Em outras palavras, elas não vão funcionar se não houver determinação política para impor sacrifício aos eleitores.  Existe tal determinação?  É claro que não.  Portanto, agora que sabemos que as normas fiscais não funcionarão, paremos com essa torcida por normas fiscais.

Com efeito, a implementação de uma norma fiscal poderia mandar um importante sinal para o público de que o Congresso está sério quanto à obtenção de uma sustentabilidade fiscal de longo prazo, o que por si só seria bom para restaurar a confiança.  Uma norma fiscal poderia também enfocar e institucionalizar apoio político para a responsabilidade fiscal.  Dada a importância de se obter uma estabilidade fiscal de longo prazo, discussões adicionais sobre normas e abordagens fiscais parecem bem justificadas.

Fim do discurso.  Aplausos.  Almoço.

Estou dizendo que o discurso foi um exercício de futilidade?  É claro que sim.  Bernanke sabe disso?  É claro que sim.  Alguma coisa irá mudar até o dia em que o Congresso americano der de cara com o muro e descobrir que os emprestadores pararam de emprestar?  Não.

CONCLUSÃO

Haverá um grande calote.  Creio que Bernanke sabe disso.  Seu discurso serviu para que ele possa no futuro dizer “Não digam que eu não os alertei.”

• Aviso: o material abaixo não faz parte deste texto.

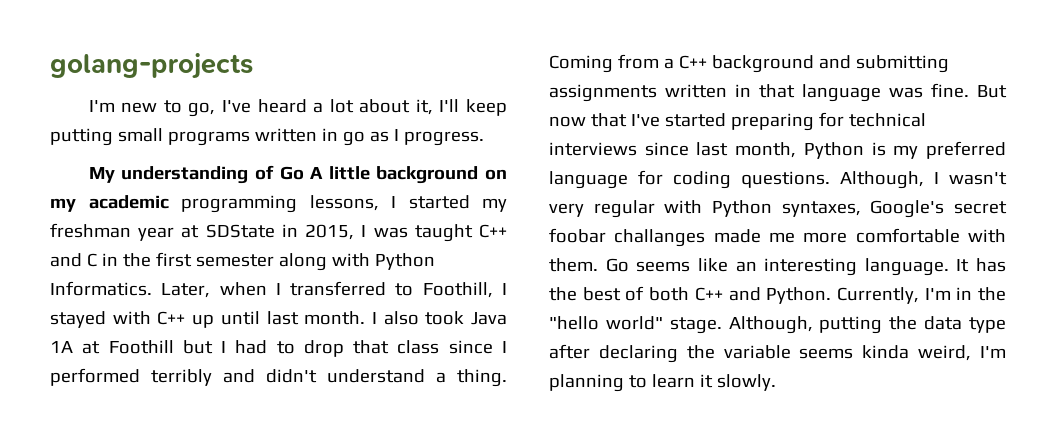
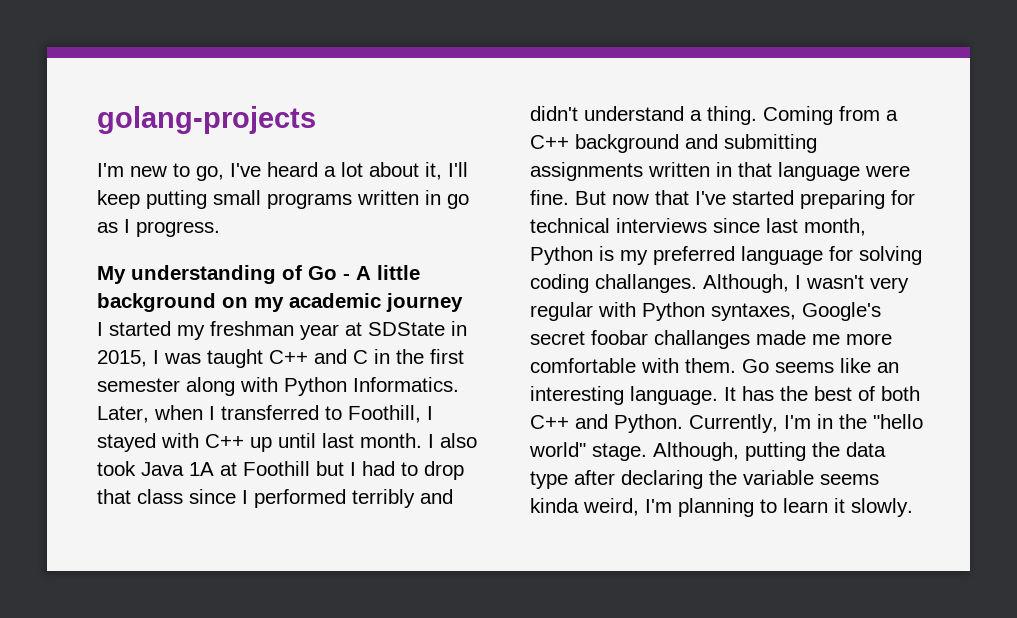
- My understanding of Go A little background on my academic programming lessons, I started my freshman year at SDState in 2015, I was taught C++ and C in the first semester along with Python Informatics.
+ My understanding of Go - A little background on my academic journey
+ I started my freshman year at SDState in 2015, I was taught C++ and C in the first semester along with Python Informatics.
- Coming from a C++ background and submitting assignments written in that language was fine.
+ Coming from a C++ background and submitting assignments written in that language were fine.
- But now that I've started preparing for technical interviews since last month, Python is my preferred language for coding questions.
+ But now that I've started preparing for technical interviews since last month, Python is my preferred language for solving coding challanges.

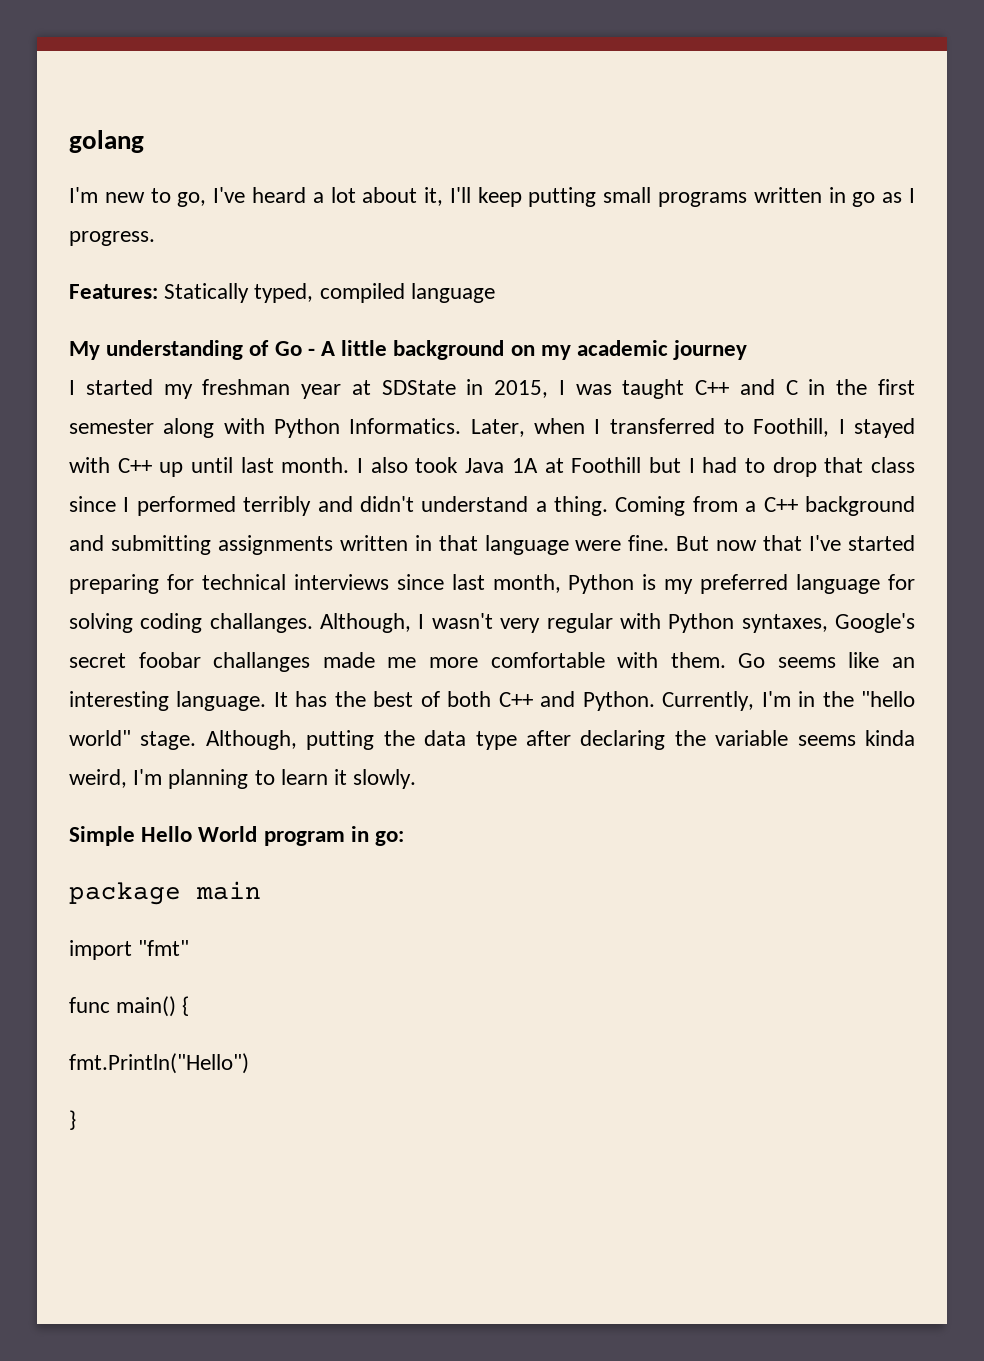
- golang-projects
+ golang
+ Features: Statically typed, compiled language
+ Simple Hello World program in go:
+ package main
+ import "fmt"
+ func main() {
+ fmt.Println("Hello")
+ }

O que ele realmente estava dizendo?  Isso: “O Federal Reserve não irá agir para socorrer o Congresso.” Ele estava dizendo que ambas as portas de saída irão se fechar: os empréstimos privados para o governo e as compras de títulos feitas pelo Fed.

É por isso que ele gastou tanto tempo na ameaça da elevação dos juros.  Se o Fed estiver lá para socorrer o Congresso, mantendo os juros lá em baixo por meio de uma hiperinflação monetária, então o Congresso nunca precisará arrumar suas contas.  Porém, Bernanke estava dizendo ao Congresso justamente o oposto: que ele terá de arrumar a casa.

Conclusão: o Fed não irá hiperinflacionar a base monetária.

Eu não sei se o Congresso irá entender a mensagem.  Mas é bom que o resto do mundo entenda.

O Congresso irá continuar jogando o jogo do “deixa para depois”.  Mas chegará o dia em que o Fed não mais irá ajudar o Congresso a continuar jogando esse jogo.  Esse será o dia do acerto de contas.

Bernanke estava dizendo que o Congresso terá de nacionalizar o Fed caso queira continuar jogando esse seu jogo de empurra.  O Fed não irá destruir os grandes bancos destruindo o dólar para salvar o Congresso.

O discurso de Bernanke foi feito para os grandes bancos.  Eles acabaram de mandar um memorando para o Congresso.  É bom que o Congresso leia esse memorando.